■ Goal of the exercise:
An exact repeat is needed of the lines from the one with "- Page Generated" through the last line of the data below. Please omit the pictures.

Content revision data:
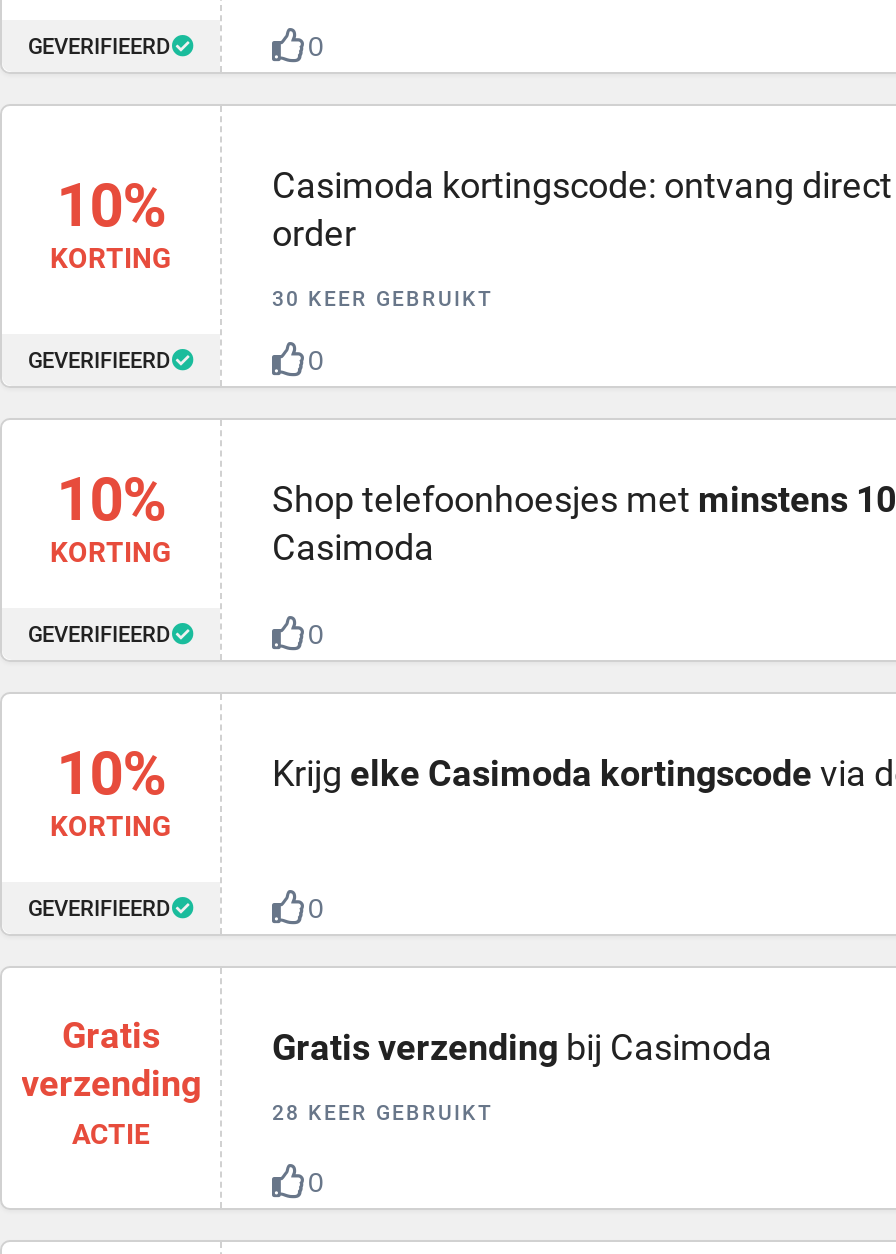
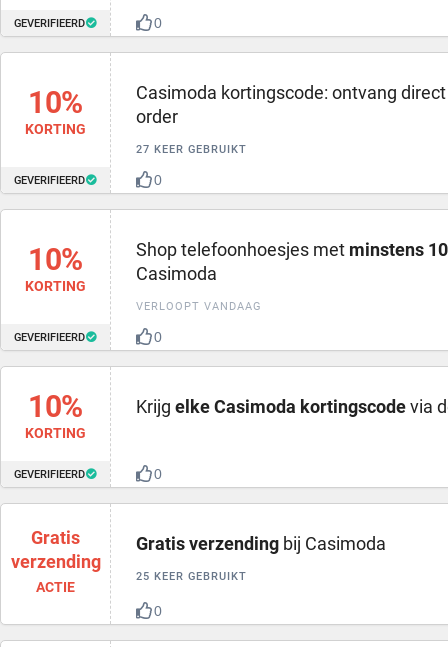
- 30 KEER GEBRUIKT
+ 27 KEER GEBRUIKT

+ VERLOOPT VANDAAG

- 28 KEER GEBRUIKT
+ 25 KEER GEBRUIKT
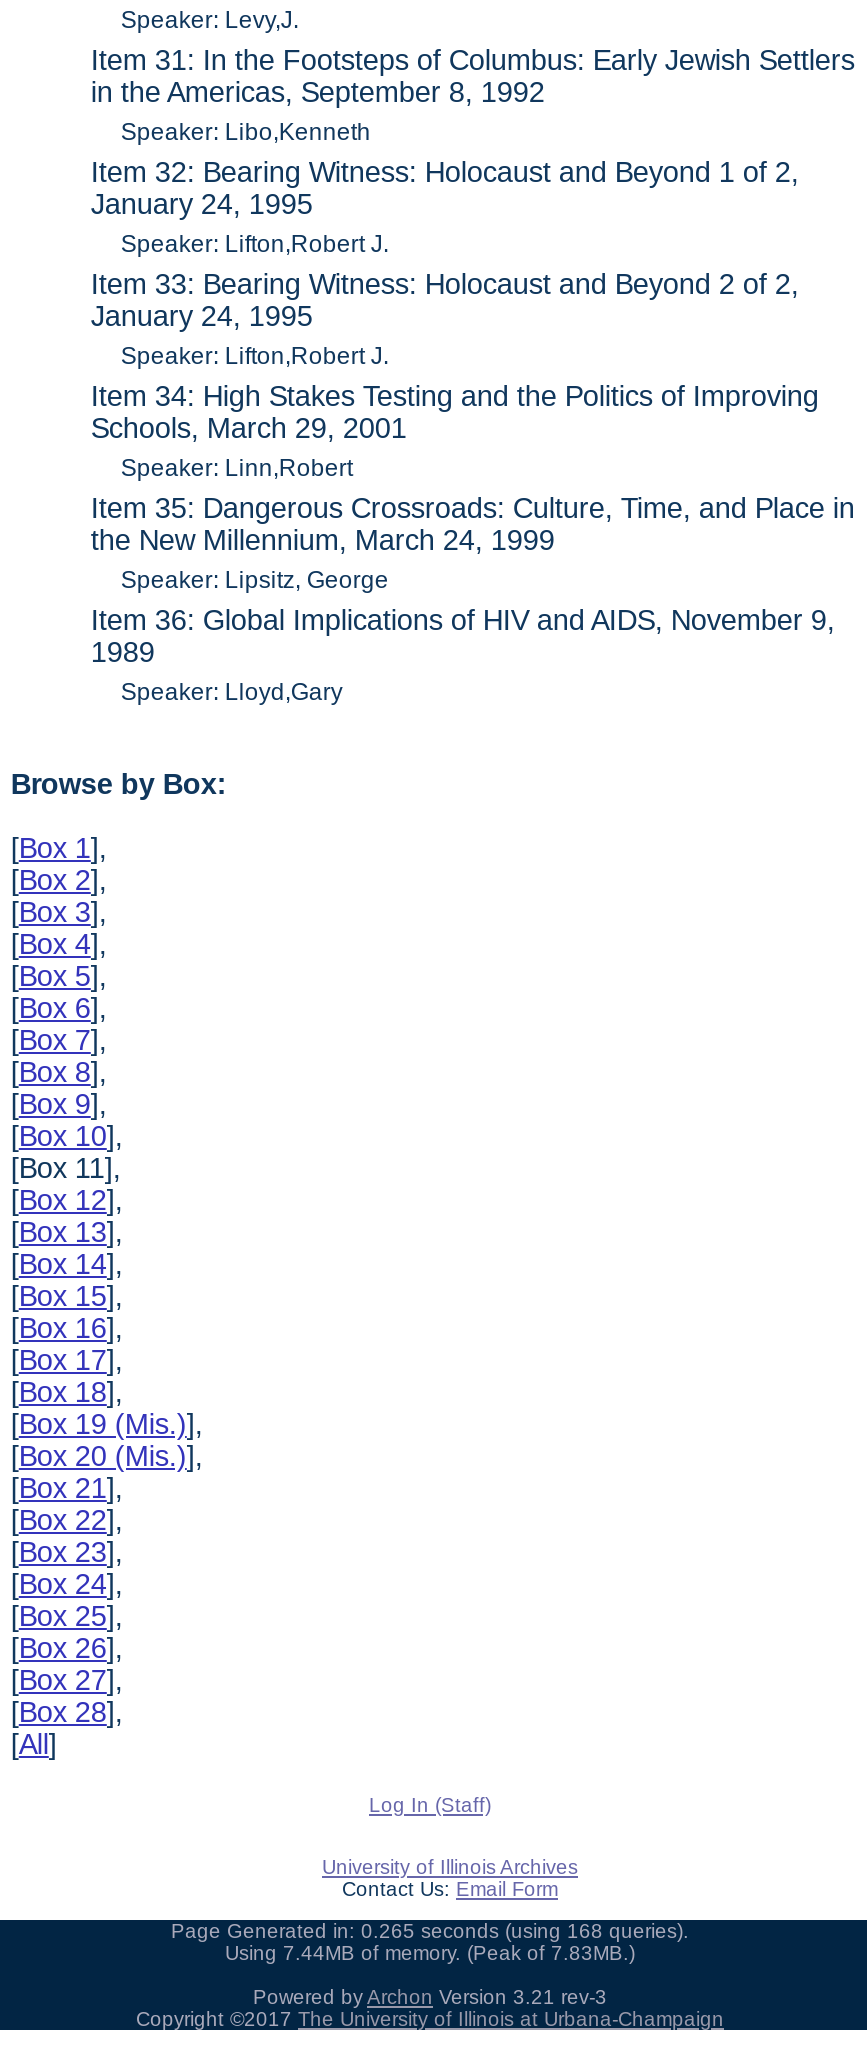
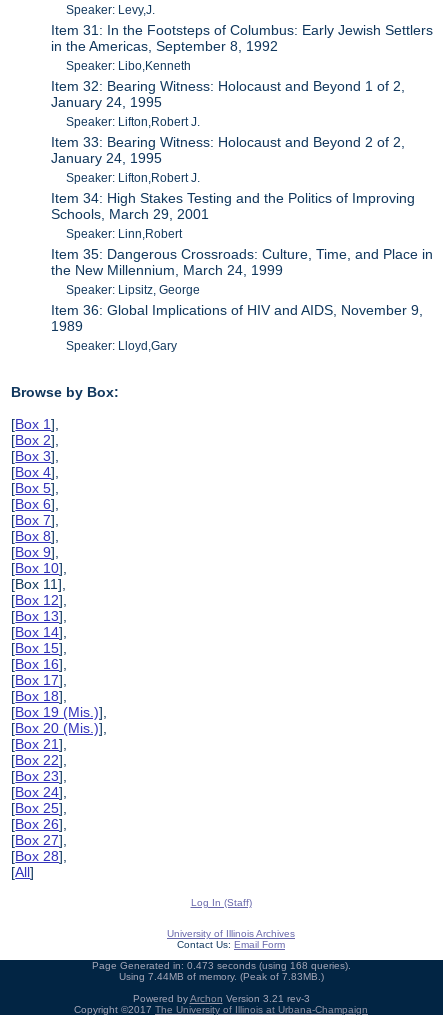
- Page Generated in: 0.265 seconds (using 168 queries).
+ Page Generated in: 0.473 seconds (using 168 queries).
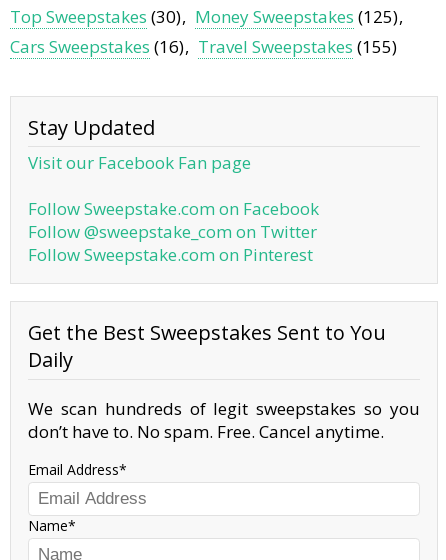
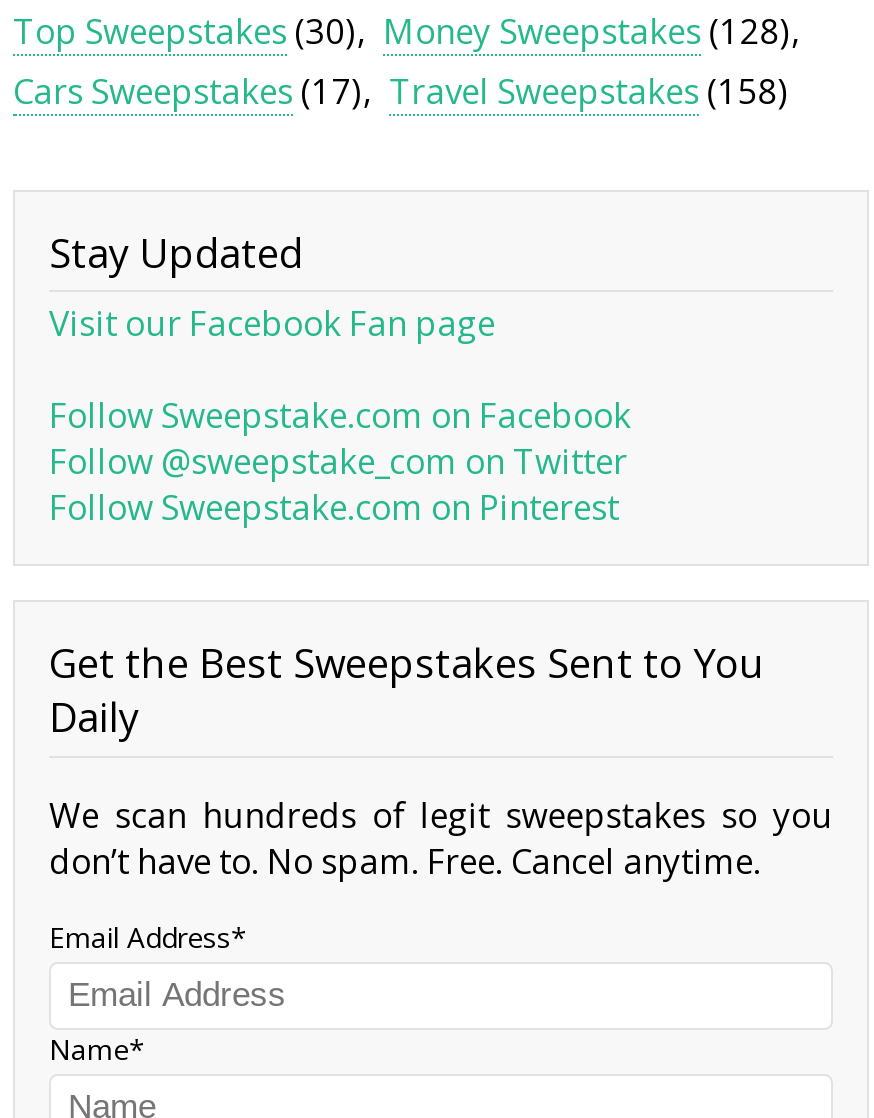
- Money Sweepstakes (125)
+ Money Sweepstakes (128)

- Cars Sweepstakes (16)
+ Cars Sweepstakes (17)

- Travel Sweepstakes (155)
+ Travel Sweepstakes (158)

■ Written answer:
- Page Generated in: 0.265 seconds (using 168 queries).
+ Page Generated in: 0.473 seconds (using 168 queries).
- Money Sweepstakes (125)
+ Money Sweepstakes (128)

- Cars Sweepstakes (16)
+ Cars Sweepstakes (17)

- Travel Sweepstakes (155)
+ Travel Sweepstakes (158)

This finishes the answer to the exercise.